Everything from the line containing "bank account: 673412136 -> 673412316" through the last line of the records below should be printed exactly, please, and nothing else.

:::

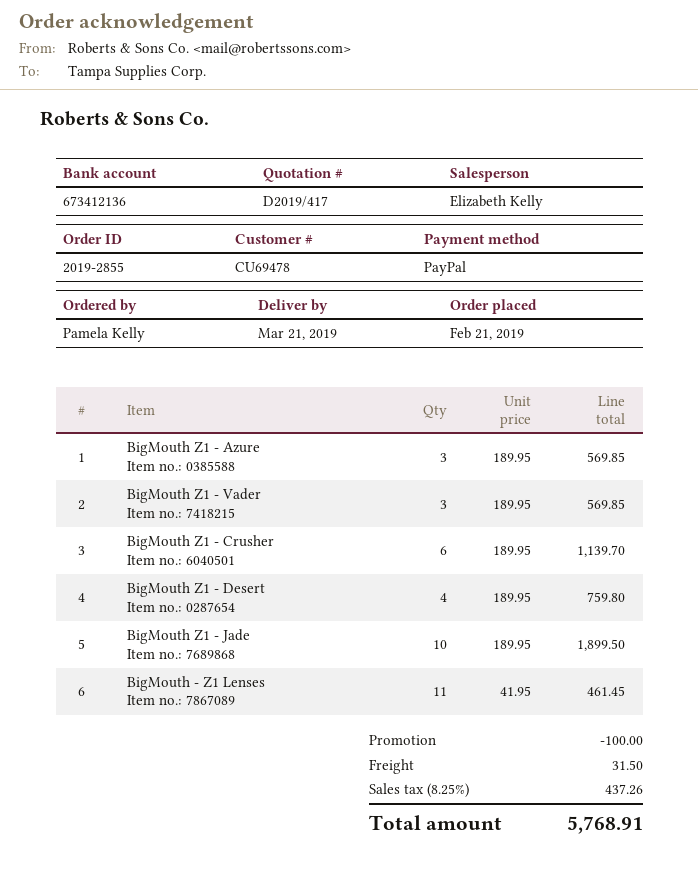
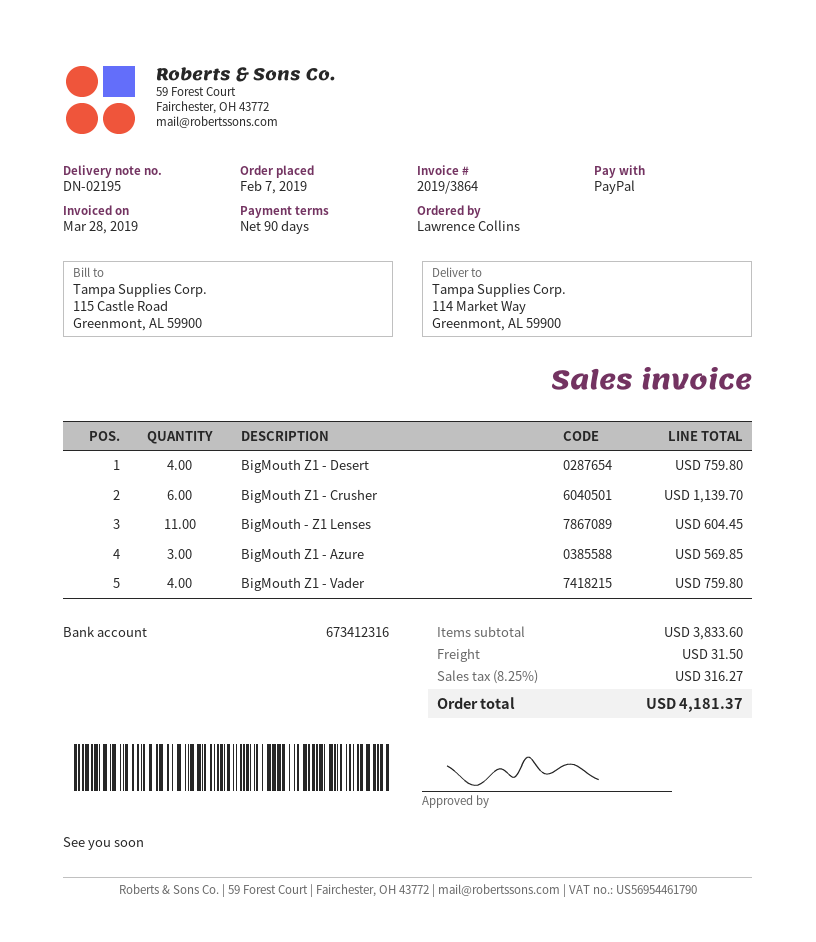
order date: 2019-02-21 -> 2019-02-07
ordered by: Pamela Kelly -> Lawrence Collins
bank account: 673412136 -> 673412316
BigMouth Z1 - Vader: 3 for 569.85 -> 4 for 759.80
BigMouth Z1 - Jade: 10 for 1899.50 -> none
BigMouth - Z1 Lenses: 11 for 461.45 -> 11 for 604.45
discount: 100.00 -> none
tax: 8.25% = 437.26 -> 8.25% = 316.27
total: 5768.91 -> 4181.37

:::

• _Result of this exercise_
bank account: 673412136 -> 673412316
BigMouth Z1 - Vader: 3 for 569.85 -> 4 for 759.80
BigMouth Z1 - Jade: 10 for 1899.50 -> none
BigMouth - Z1 Lenses: 11 for 461.45 -> 11 for 604.45
discount: 100.00 -> none
tax: 8.25% = 437.26 -> 8.25% = 316.27
total: 5768.91 -> 4181.37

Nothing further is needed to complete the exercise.